Stopping HIV in Its Tracks: New Anti-Viral Treatment Hacks the Virus’ Protective Shield

HIV Virus Illustration

Lenacapavir, an innovative anti-retroviral drug, thwarts HIV replication by destabilizing its protective capsid, with research from UNSW Sydney providing crucial insights into its mechanism and potential for further antiviral developments.

Just over a year ago, the European Union and the US Food and Drug Administration approved a new anti-retroviral medication aimed at combating human immunodeficiency virus (HIV) infections. Named Lenacapavir, this medication represents the first of its kind to specifically target the protective shell of the HIV virus, known as the HIV capsid, offering a new approach to treatment for patients.

An international team of researchers led by UNSW Sydney medical researchers now have the details on how this novel drug pushes the HIV capsid to breaking point, stopping the virus in its tracks. The molecular mechanisms that they uncovered are published in the journal eLife, and could help to refine and design more effective anti-viral therapies.

HIV encases its genetic material in a protein coat to safeguard the virus as it converts its genomic RNA into DNA enroute to the nucleus after entering the target cell. Developed by biopharmaceutical company Giliad Sciences, lenacapavir was designed to thwart this very protection afforded by the capsid. And this potent and long-acting drug is the first, and so far the only, approved anti-HIV therapy to do so.

“The fact that the capsid plays a central role in multiple stages of the viral life cycle, and therefore represents a really good drug target, is a concept that’s only emerged in recent years,” said Professor Till Böcking, who led the team together with Dr David Jacques.

Building them tough to break them down

By combining cell infection studies with single-molecule imaging, the researchers showed how lenacapavir disrupted the HIV life cycle. Some theorized that the drug hardens the capsid to lock the virus in, thereby preventing it from establishing infection. Instead, the team saw that the capsid, fortified by the drug, actually became very brittle.

“What we found was that this hyper-stabilization actually led to a premature breakage of the capsid, before the virus can finish converting its RNA into DNA,” Professor Böcking said.

TEM Microscopy Image of HIV Particles

Lenacapavir causes the HIV capsid to rupture before it can transport its genetic material to the host cell nucleus.
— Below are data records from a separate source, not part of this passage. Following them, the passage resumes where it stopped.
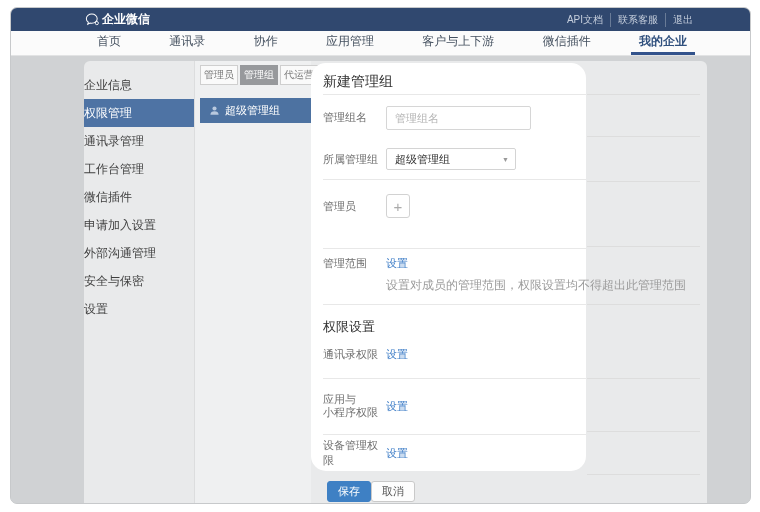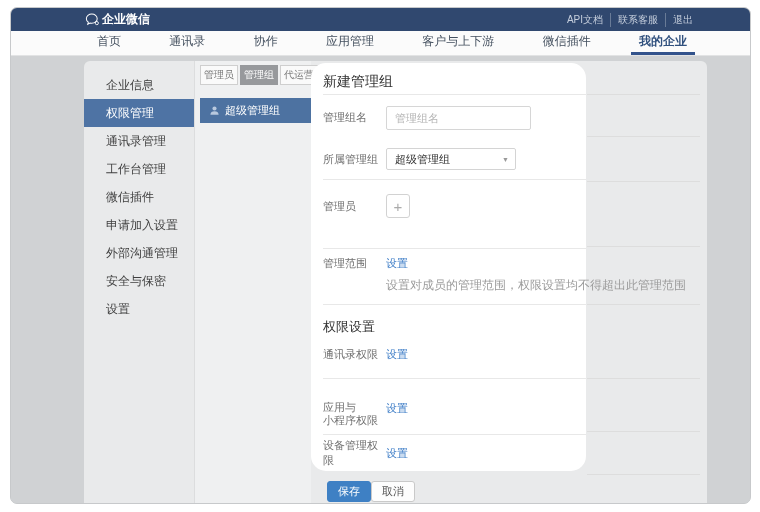--- a/index.html
+++ b/index.html
@@ -30,7 +30,7 @@
 
   
   .sidebar { position:absolute; left:0; top:10px; width:110px; }
-  .sitem { height:28px; display:flex; align-items:center; padding-left:22px;
+  .sitem { height:28px; display:flex; align-items:center; 
            font-size:12px; color:#3f3f3f; cursor:pointer; }
   .sitem.active { background:#4e73a4; color:#ffffff; }
   .vline { position:absolute; left:110px; top:0; bottom:0; width:1px; background:#dcddde; }

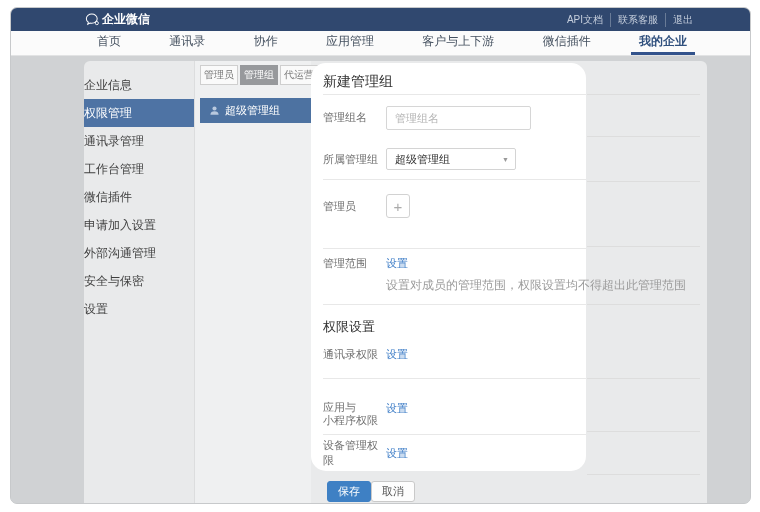--- a/index.html
+++ b/index.html
@@ -180,7 +180,7 @@
           </div>
           <div class="csep" style="top:315px;"></div>
 
-          <div class="crow" style="top:338px; height:26px; align-items:flex-start;">
+          <div class="crow" style="top:330px; height:26px; align-items:center;">
             <div class="clabel twoline">
               <span>应用与</span>
               <span>小程序权限</span>

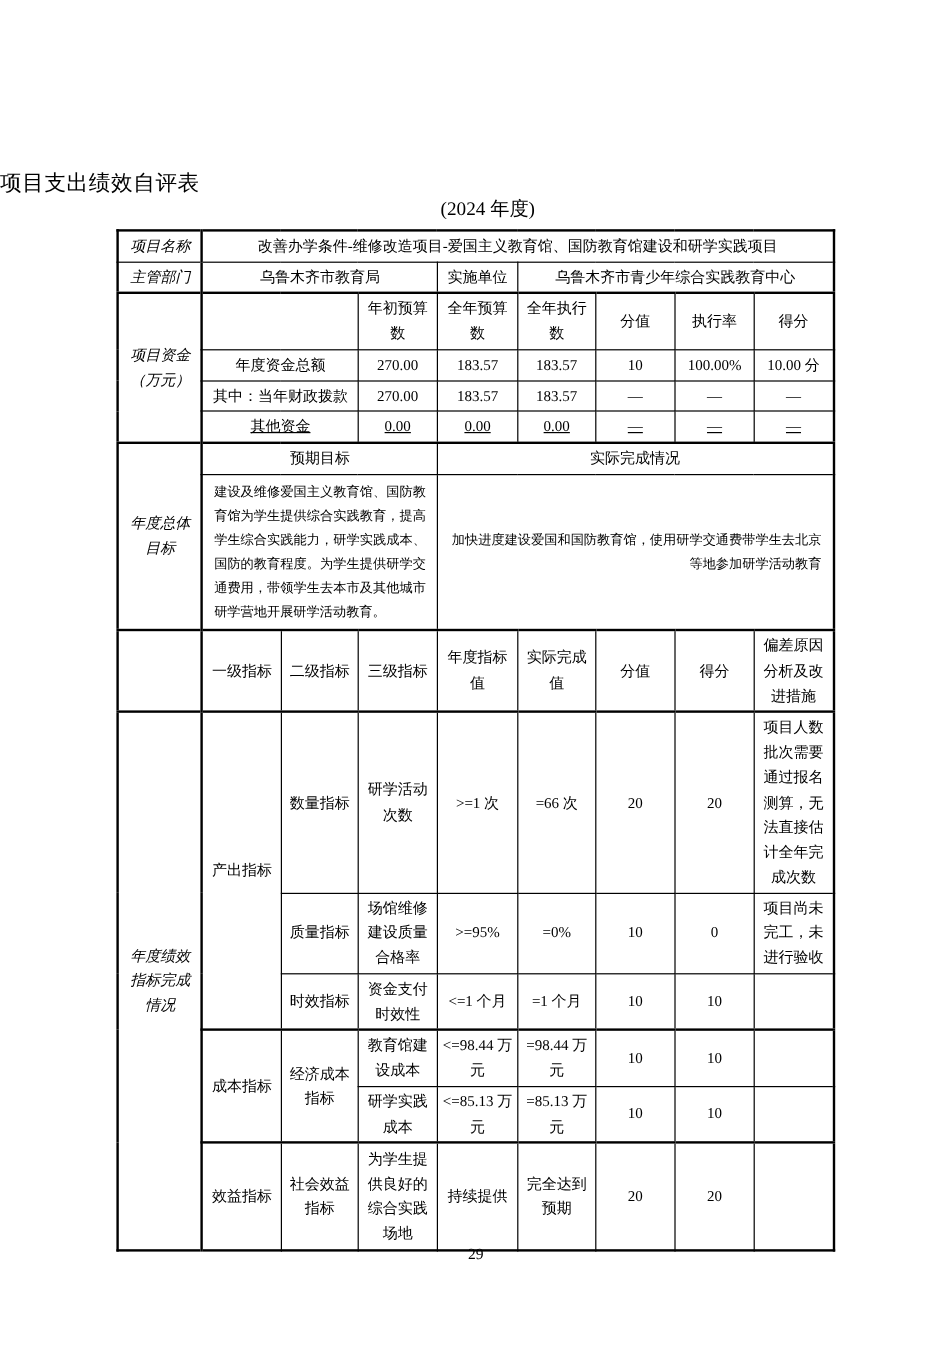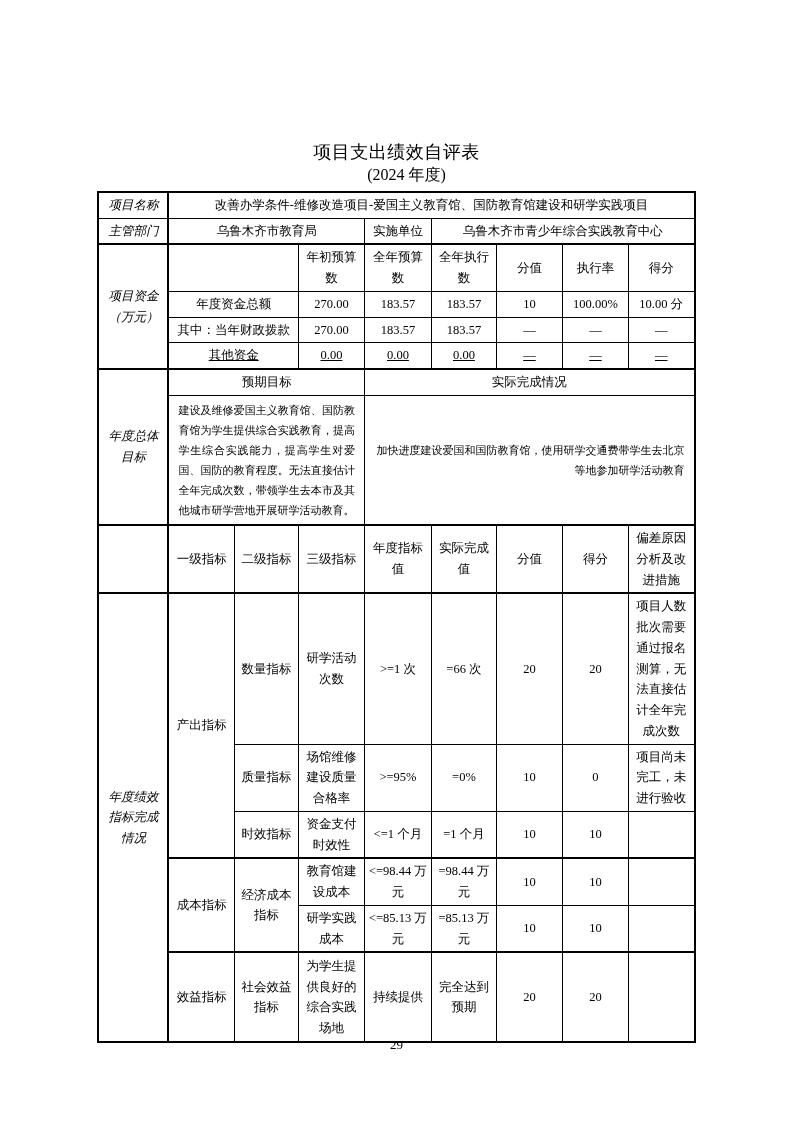--- a/index.html
+++ b/index.html
@@ -13,7 +13,7 @@
   }
   .doc-title {
     padding-top: 141px;
-    text-align: center;
+    text-align: left;
     font-size: 18px;
     line-height: 1.3;
     letter-spacing: 0.5px;

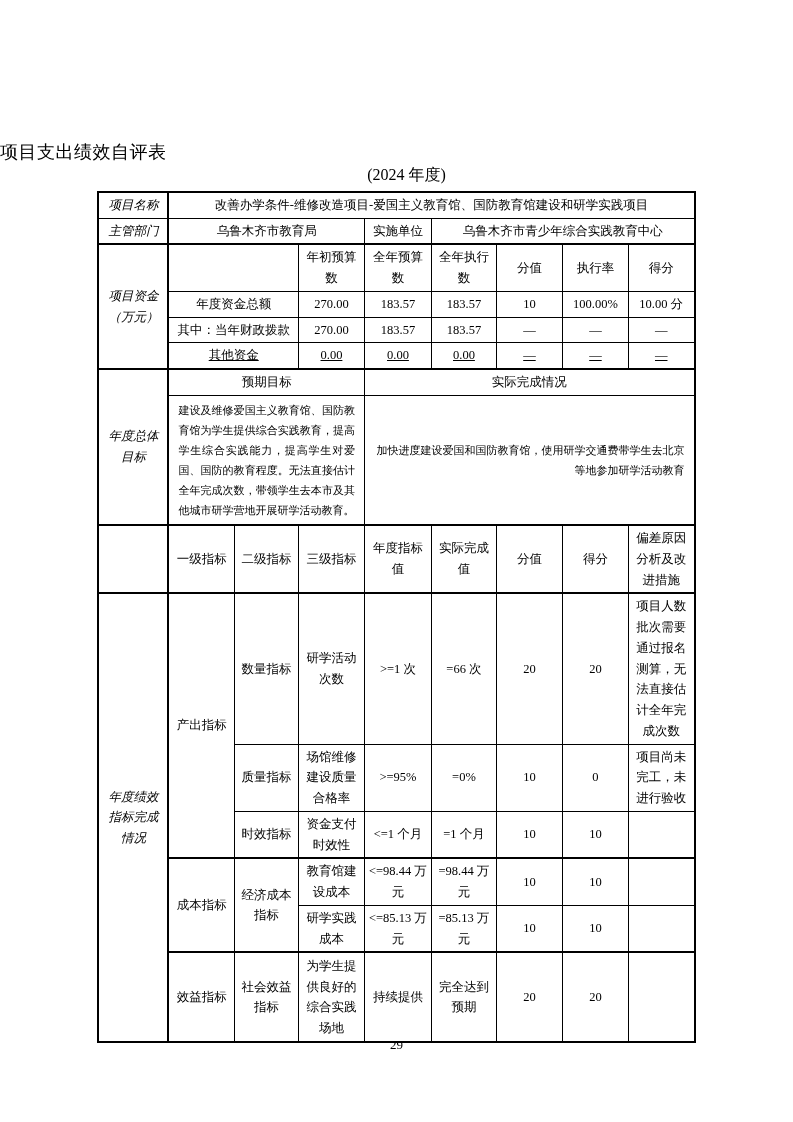--- a/index.html
+++ b/index.html
@@ -153,7 +153,7 @@
   </tr>
 
   <tr class="r8">
-    <td colspan="3" class="goalcell">建设及维修爱国主义教育馆、国防教育馆为学生提供综合实践教育，提高学生综合实践能力，提高学生对爱国、国防的教育程度。无法直接估计全年完成次数，带领学生去本市及其他城市研学营地开展研学活动教育。</td>
+    <td colspan="3" class="goalcell">建设及维修爱国主义教育馆、国防教育馆为学生提供综合实践教育，提高学生综合实践能力，研学实践成本、国防的教育程度。为学生提供研学交通费用，带领学生去本市及其他城市研学营地开展研学活动教育。</td>
     <td colspan="5" class="goalcell actual">加快进度建设爱国和国防教育馆，使用研学交通费带学生去北京等地参加研学活动教育</td>
   </tr>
Credit: Public Health Image Library, CDC

In the target cell, the capsid would rupture before the virus reaches the nucleus, leaving its genetic material exposed to the hostile environment in the host cell cytoplasm. To study the effect of lenacapavir on individual capsids over time, the team worked with non-infectious HIV-like particles produced by cells.

“With our microscope setup, we can look at the integrity of the capsids. By monitoring the release of fluorescent tags loaded into the capsid, we can work out exactly when it cracks,” said Dr Walsh, one of the study’s lead authors.

With Dr. Leo James and other colleagues in the Laboratory of Molecular Biology in the UK, the team also examined the building of new capsids, recreating a process that would take place after newly made copies of the viral genome are bundled up for release from infected cells. They found that lenacapavir sabotaged capsid integrity at this phase of the HIV life cycle as well by accelerating the capsid construction to force construction errors. The deformed capsids that were produced were unable to close properly and would fail to shield the viral genome from attack.

This study not only settles the debate over whether capsid-targeting drugs strengthen or weaken the capsid, the uncovered mechanism could also be exploited for targeting other viruses that build capsids to shelter from host defenses.

“Lenacapavir is orders of magnitude better than any other compound that targets the capsid. Our results give a really good blueprint for how this drug is able to be so incredibly effective,” said Dr Walsh.

Reference: “Pharmacologic hyperstabilisation of the HIV-1 capsid lattice induces capsid failure” by KM Rifat Faysal, James C Walsh, Nadine Renner, Chantal L Márquez, Vaibhav B Shah, Andrew J Tuckwell, Michelle P Christie, Michael W Parker, Stuart G Turville, Greg J Towers, Leo C James, David A Jacques and Till Böcking, 13 February 2024, eLife.
DOI: doi:10.7554/eLife.83605

The study was funded by the National Health and Medical Research Council, the Wellcome Trust, and Australian Research Council.